• WORK REQUEST: For the records that follow, give the number of lines in which the word "바랍니다" occurs, with nothing added.
--- START ---
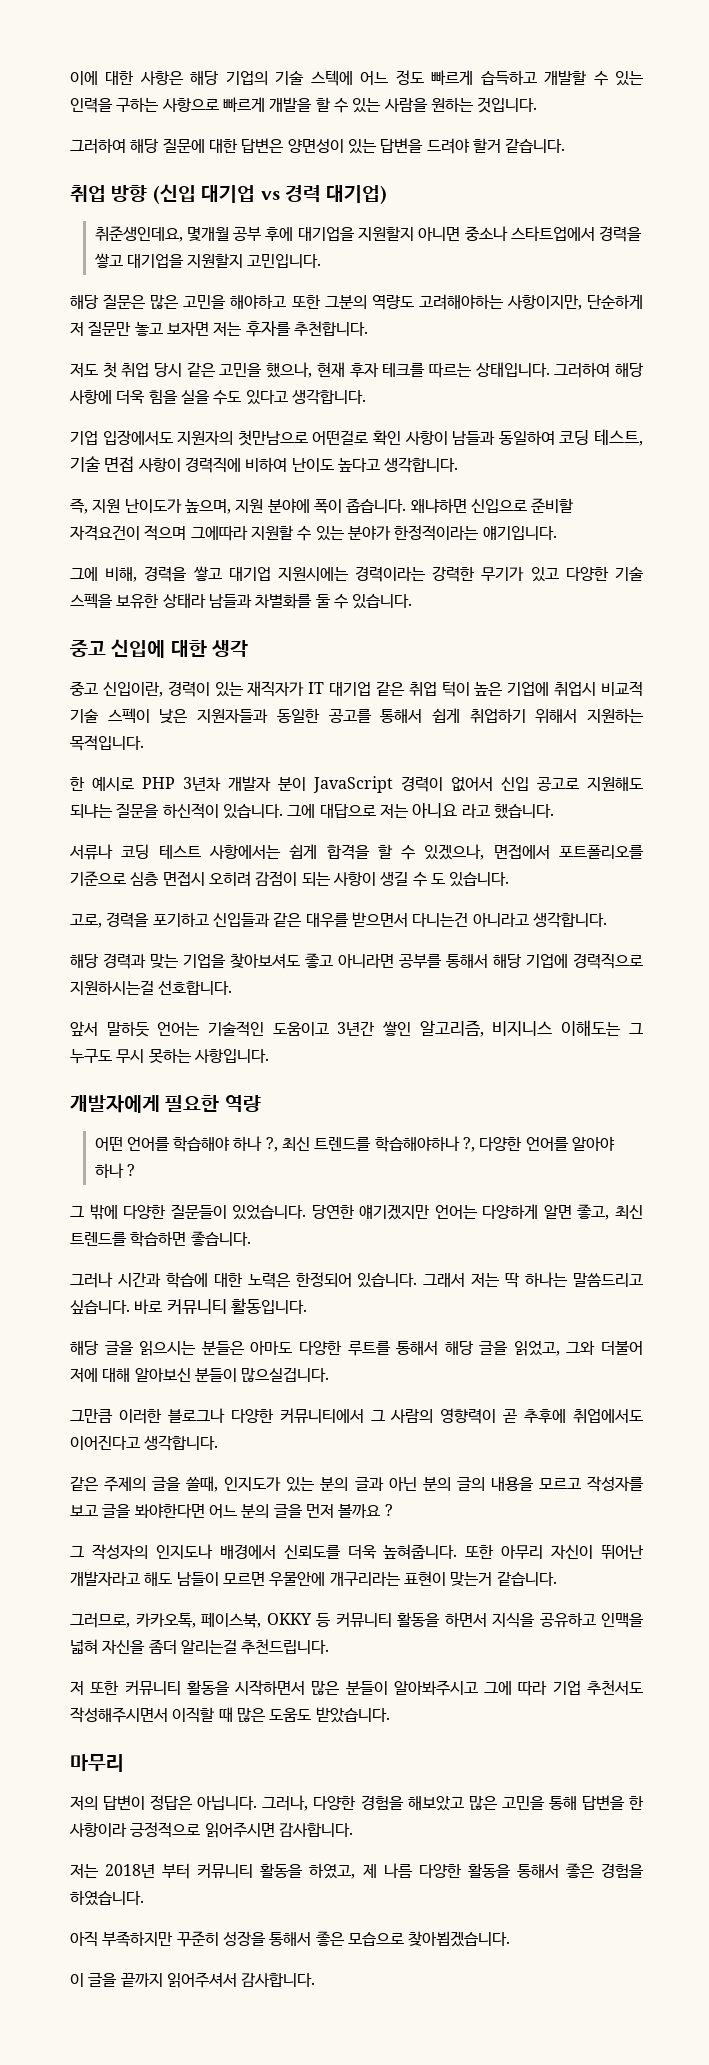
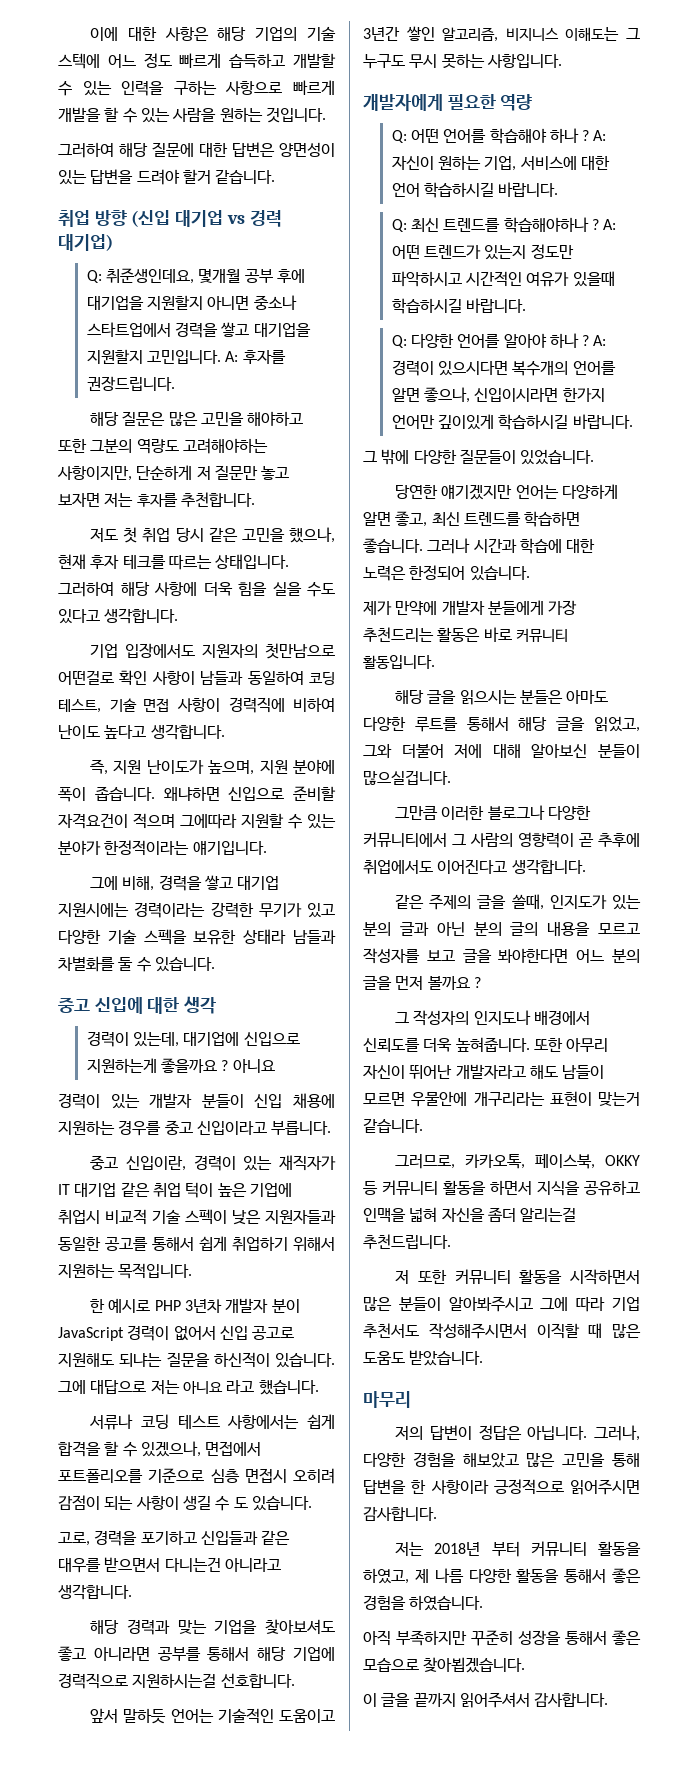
- 취준생인데요, 몇개월 공부 후에 대기업을 지원할지 아니면 중소나 스타트업에서 경력을 쌓고 대기업을 지원할지 고민입니다.
+ Q: 취준생인데요, 몇개월 공부 후에 대기업을 지원할지 아니면 중소나 스타트업에서 경력을 쌓고 대기업을 지원할지 고민입니다. A: 후자를 권장드립니다.
+ 경력이 있는데, 대기업에 신입으로 지원하는게 좋을까요 ? 아니요
+ 경력이 있는 개발자 분들이 신입 채용에 지원하는 경우를 중고 신입이라고 부릅니다.
- 어떤 언어를 학습해야 하나 ?, 최신 트렌드를 학습해야하나 ?, 다양한 언어를 알아야 하나 ?
+ Q: 어떤 언어를 학습해야 하나 ? A: 자신이 원하는 기업, 서비스에 대한 언어 학습하시길 바랍니다.
+ Q: 최신 트렌드를 학습해야하나 ? A: 어떤 트렌드가 있는지 정도만 파악하시고 시간적인 여유가 있을때 학습하시길 바랍니다.
+ Q: 다양한 언어를 알아야 하나 ? A: 경력이 있으시다면 복수개의 언어를 알면 좋으나, 신입이시라면 한가지 언어만 깊이있게 학습하시길 바랍니다.
- 그 밖에 다양한 질문들이 있었습니다. 당연한 얘기겠지만 언어는 다양하게 알면 좋고, 최신 트렌드를 학습하면 좋습니다.
- 그러나 시간과 학습에 대한 노력은 한정되어 있습니다. 그래서 저는 딱 하나는 말씀드리고 싶습니다. 바로 커뮤니티 활동입니다.
+ 그 밖에 다양한 질문들이 있었습니다.
+ 당연한 얘기겠지만 언어는 다양하게 알면 좋고, 최신 트렌드를 학습하면 좋습니다. 그러나 시간과 학습에 대한 노력은 한정되어 있습니다.
+ 제가 만약에 개발자 분들에게 가장 추천드리는 활동은 바로 커뮤니티 활동입니다.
--- END ---
• ANSWER TO THIS TASK: 3